Защита цивилизации, раны Господни… В роли защитников – Греф, Гольденцвайг, Йозеф Шиле. Это, мадам, диагноз. Цивилизация и культура превращаются в пустые слова. Точно так же, как свобода, родина, доблесть, честь. Хрупкий мир Европы то и дело рушится, и на поверхность выходит самовозрождающаяся архаика – зверство, скотство, дикость и варварство. Что там писал уже не помню кто? От гуманности через национальность к дикости? Как будто, чтобы одичать, нельзя обойтись без национальности. Но в нашем случае не обошлось.

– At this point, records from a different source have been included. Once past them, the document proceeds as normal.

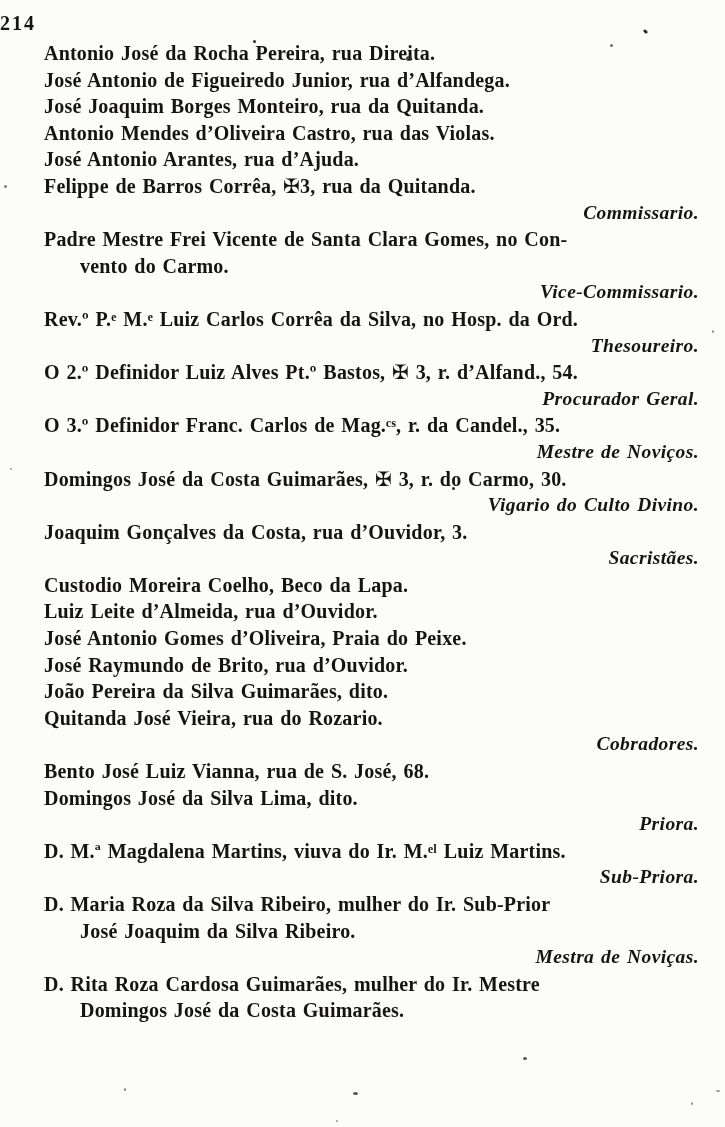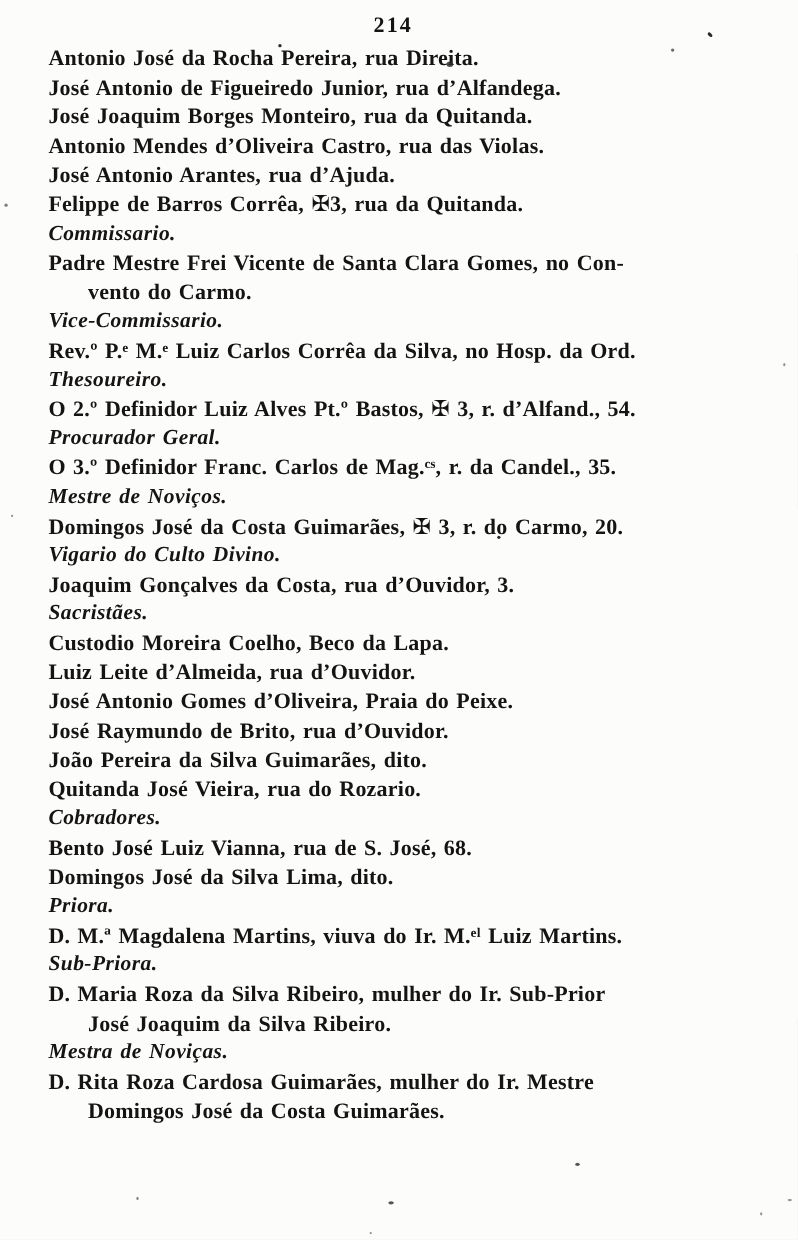--- a/index.html
+++ b/index.html
@@ -11,39 +11,39 @@
   .page {
     position: relative;
     width: 725px; height: 1127px;
     background: #fcfcfb;
     overflow: hidden;
     color: #151413;
   }
   .page-number {
     position: absolute;
     top: 12px; left: 0; right: 10px;
-    text-align: center;
+    text-align: left;
     font-size: 20px;
     font-weight: bold;
     letter-spacing: 2px;
   }
   .content {
     position: absolute;
     top: 40px; left: 44px; right: 26px;
   }
   .line {
     font-size: 20px;
     line-height: 26.6px;
     font-weight: bold;
     letter-spacing: 0.2px;
     word-spacing: 1.5px;
     white-space: nowrap;
   }
   .heading {
-    text-align: left;
+    text-align: right;
     font-style: italic;
     font-size: 19.5px;
     letter-spacing: 0.4px;
   }
   .indent { padding-left: 36px; }
   .speck {
     position: absolute;
     background: #2a2a2a;
     border-radius: 50%;
   }
@@ -65,21 +65,21 @@
     <div class="line heading">Commissario.</div>
     <div class="line entry">Padre Mestre Frei Vicente de Santa Clara Gomes, no Con-</div>
     <div class="line indent">vento do Carmo.</div>
     <div class="line heading">Vice-Commissario.</div>
     <div class="line entry">Rev.º P.ᵉ M.ᵉ Luiz Carlos Corrêa da Silva, no Hosp. da Ord.</div>
     <div class="line heading">Thesoureiro.</div>
     <div class="line entry">O 2.º Definidor Luiz Alves Pt.º Bastos, ✠ 3, r. d’Alfand., 54.</div>
     <div class="line heading">Procurador Geral.</div>
     <div class="line entry">O 3.º Definidor Franc. Carlos de Mag.ᶜˢ, r. da Candel., 35.</div>
     <div class="line heading">Mestre de Noviços.</div>
-    <div class="line entry">Domingos José da Costa Guimarães, ✠ 3, r. do Carmo, 20.</div>
+    <div class="line entry">Domingos José da Costa Guimarães, ✠ 3, r. do Carmo, 30.</div>
     <div class="line heading">Vigario do Culto Divino.</div>
     <div class="line entry">Joaquim Gonçalves da Costa, rua d’Ouvidor, 3.</div>
     <div class="line heading">Sacristães.</div>
     <div class="line entry">Custodio Moreira Coelho, Beco da Lapa.</div>
     <div class="line entry">Luiz Leite d’Almeida, rua d’Ouvidor.</div>
     <div class="line entry">José Antonio Gomes d’Oliveira, Praia do Peixe.</div>
     <div class="line entry">José Raymundo de Brito, rua d’Ouvidor.</div>
     <div class="line entry">João Pereira da Silva Guimarães, dito.</div>
     <div class="line entry">Quitanda José Vieira, rua do Rozario.</div>
     <div class="line heading">Cobradores.</div>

И новый варвар, возросший в лоне цивилизации, спешит во имя национальности дать имя варваров тем, по отношению к кому свое варварство проявляет.
«Ползком вперед на пятнадцать шагов», – передает мне Дидье поступивший ему приказ. Я толкаю Гольденцвайга под локоть: «На пятнадцать шагов вперед. За мной – марш!» Сутенер недовольно бурчит, но послушно ползет со всеми. Русские движения не замечают, обходится без стрельбы. «Две красные ракеты – полная готовность… Свисток – атака… Взвод при поддержке саперов… Участок траншеи напротив… Подобраться к бункеру… Гранаты и бутылки со смесью… Взаимодействие и инициатива…»
* * *
Я все еще жив, мадам. И даже не ранен. Обессиленный, я лежу на дне какой-то канавы, жадно вдыхая холодеющий воздух. Нет больше Фогеля, нет Кирхлера, нет хладнокровного Брандта (еще один, которого не жалко). А у меня нет сил, ни у кого их нет, ни у нас, ни у них, у русских. Зато у меня есть патроны, самая необходимая в нашем деле вещь. Без них тут конец, мадам. Я вжимаю пальцем обойму в магазин, досылаю затвор вперед, кладу палец на спусковой крючок и щурюсь в медленно редеющую мглу. Только покажись, и я нажму. Только покажись… Мне все равно, кто ты есть, большевик или беспартийный, русский или еврей, москвич или ленинградец, сибиряк или украинец. Мы просто хотим жить – и ты и я, но выбора у меня нет. Ненависти нет тоже, но если я убью наборщика, то не стану просить у него прощения. Гордиться мощью своего закаленного в лишениях духа я, впрочем, не стану тоже.
…Сил нет совсем, ни у кого. Но есть звездное небо над головой, пение мириад кузнечиков и сверчков – словно бы не было дней беспросветного ужаса. Только бы не в атаку, только бы пролежать тут остаток ночи. А потом всё утро. Весь день. Здесь, под деревьями, нам будет совсем не плохо. Жаль, нет воды, страшно хочется пить, но можно и потерпеть. Только бы обошлось. Ночь проходит, брезжит рассвет. «Ты как там, Хайнц?» – говорю я Дидье. «А ты?» – отвечает он.
Две ракеты взбираются ввысь и, искрясь, умирают в рассветном небе. Еще немного, ну… В уши бьет протяжный звук свистка. Сил нет, но я не вскакиваю – взлетаю. Распрямляюсь как туго сжатая и отпущенная пружина. Как тетива арбалета. И словно бы взрываюсь изнутри.
Ефрейтор Курт Цольнер, двадцатого года рождения, неженат, бездетен, вогнал в магазин обойму, отправил затвор вперед и повернул рукоятку вниз. Указательный палец привычно лег на спуск. Сил не было, но когда тишину разорвал свисток, он, подобно десяткам и сотням других, как туго сжатая и отпущенная пружина, как тетива арбалета, вылетел из канавы – и напоролся на русскую пулеметную очередь. Когда он свалился обратно на дно, развороченная грудь несколько раз тяжело поднялась. Ефрейтор еще не умер, и смерть быть легкой не обещала.